Thread: Vacuum Questions

Vacuum Questions

From

Leo

Date:

02 May, 17:23:07

I have been working on AWS PostgreSQL RDS for a few years, but still not very experienced when it comes to performance issues. Plus RDS is slightly different from the pure PostgreSQL.

I am trying to comprehend exactly how vacuum works.

Here is what I am trying to do.

I am purging old records from a table (500 million rows, but I am doing it in sets of 50,000,000 with a smaller loop of 100,000). That works just fine.
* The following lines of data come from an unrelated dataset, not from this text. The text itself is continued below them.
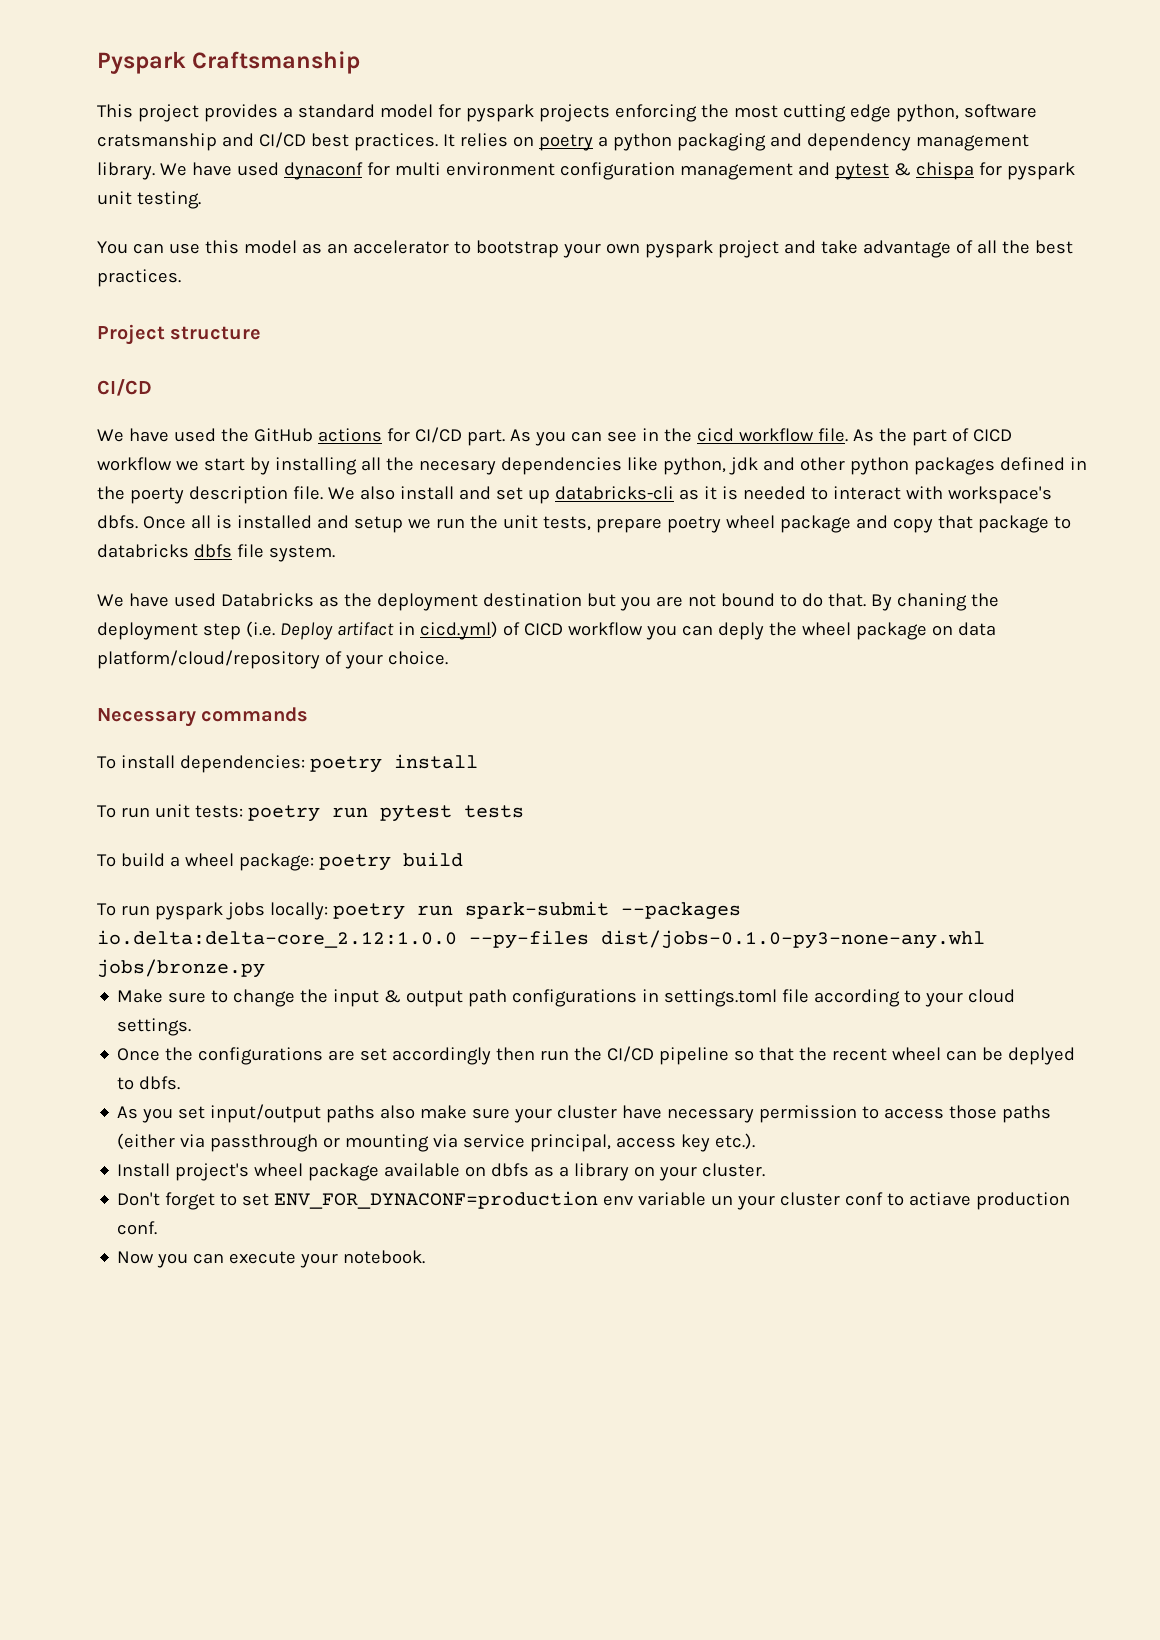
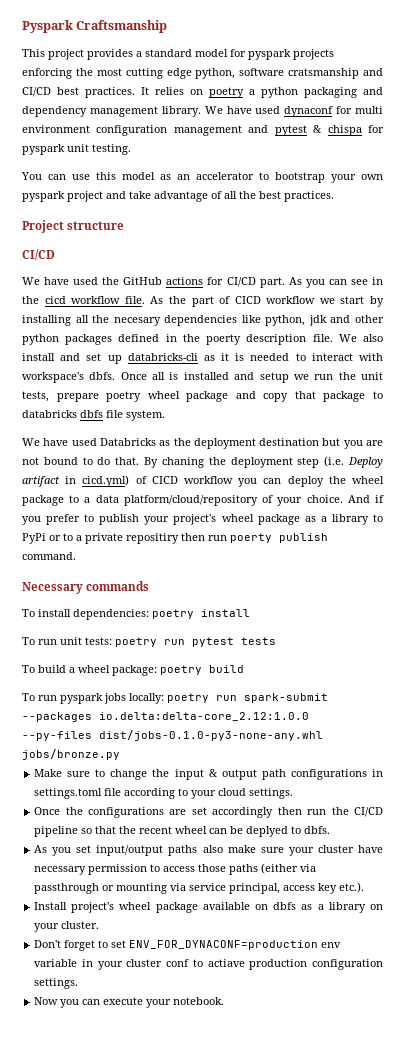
[717,622,764,640] deply -> [287,476,324,487] deploy
[931,625,953,636] on -> [69,495,91,503] to a
(448, 658) none -> [347,495,385,503] [22,514,383,525] [22,533,328,544] [22,552,76,560] And if you prefer to publish your project's wheel package as a library to PyPi or to a private repositiry then run poerty publish command.
[711,1195,734,1206] un -> [81,959,93,967] in
[117,1221,158,1235] conf. -> [312,959,384,970] [34,978,79,989] configuration settings.

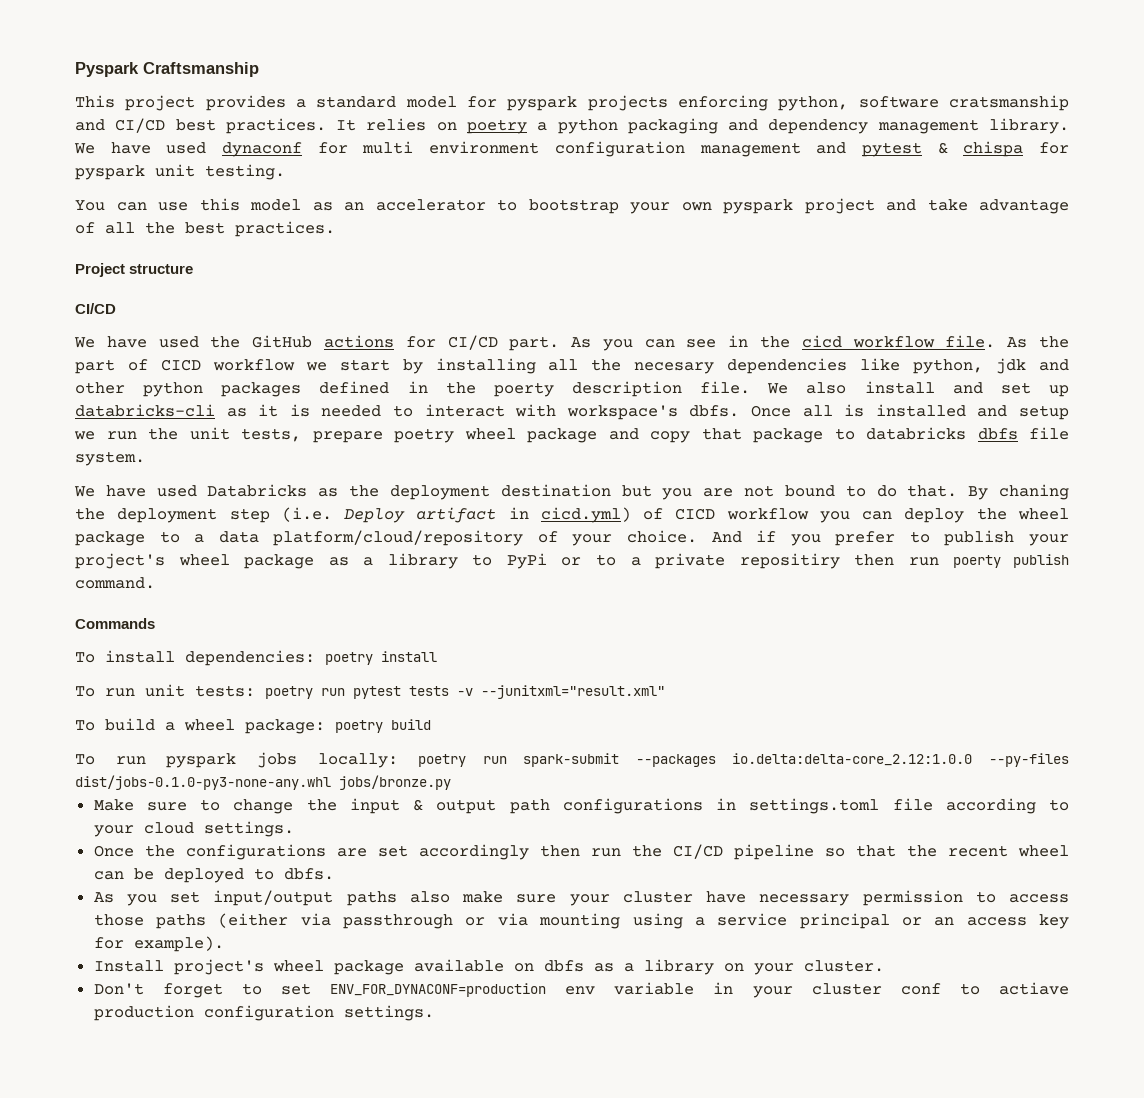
[75,68,192,79] the most cutting edge -> (768, 103) none
[22,581,150,594] Necessary commands -> [75,618,155,629] Commands
(276, 641) none -> [457,685,665,699] -v --junitxml="result.xml"
[246,826,289,837] deplyed -> [163,868,244,883] deployed
[116,882,365,894] mounting via service principal, access key etc.). -> [497,913,1070,929] [93,936,224,952] via mounting using a service principal or an access key for example).
[34,997,225,1008] // Now you can execute your notebook. -> (434, 1013) none

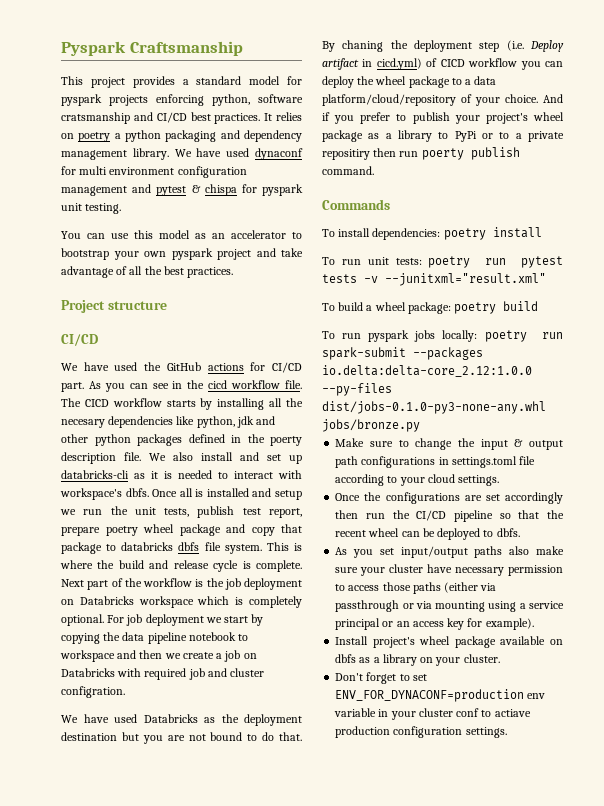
[1007,336,1069,348] [75,359,390,374] As the part of CICD workflow we start -> [61,398,196,407] The CICD workflow starts
(301, 435) none -> [197,506,302,518] publish test report,
(145, 458) none -> [266,542,302,551] [60,560,302,572] [61,578,302,590] [61,596,302,608] [61,614,264,626] [61,632,249,644] [60,650,257,662] [61,668,265,680] [61,686,125,698] This is where the build and release cycle is complete. Next part of the workflow is the job deployment on Databricks workspace which is completely optional. For job deployment we start by copying the data pipeline notebook to workspace and then we create a job on Databricks with required job and cluster configration.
Because of the amount of data/rows deleted, I disabled the autovacuum for this table (I want to have control over vacuum, autovacuum does not complete anyway due to the timeout, sizing, etc settings that I do not want to change system wide). I will put the autovacuum back once I am done of course.

The issue is when I start vacuuming. This table has 4 indexes and a PK that I worry about. The PK takes about 30 minutes to vacuum and two of the indexes take about an hour each. The problem comes in for the other 2 indexes - they take 12+ hours each to vacuum:

psql:/home/backup/leo/fws_vacuum.sql:6: INFO: vacuuming "public.pc_workflowlog"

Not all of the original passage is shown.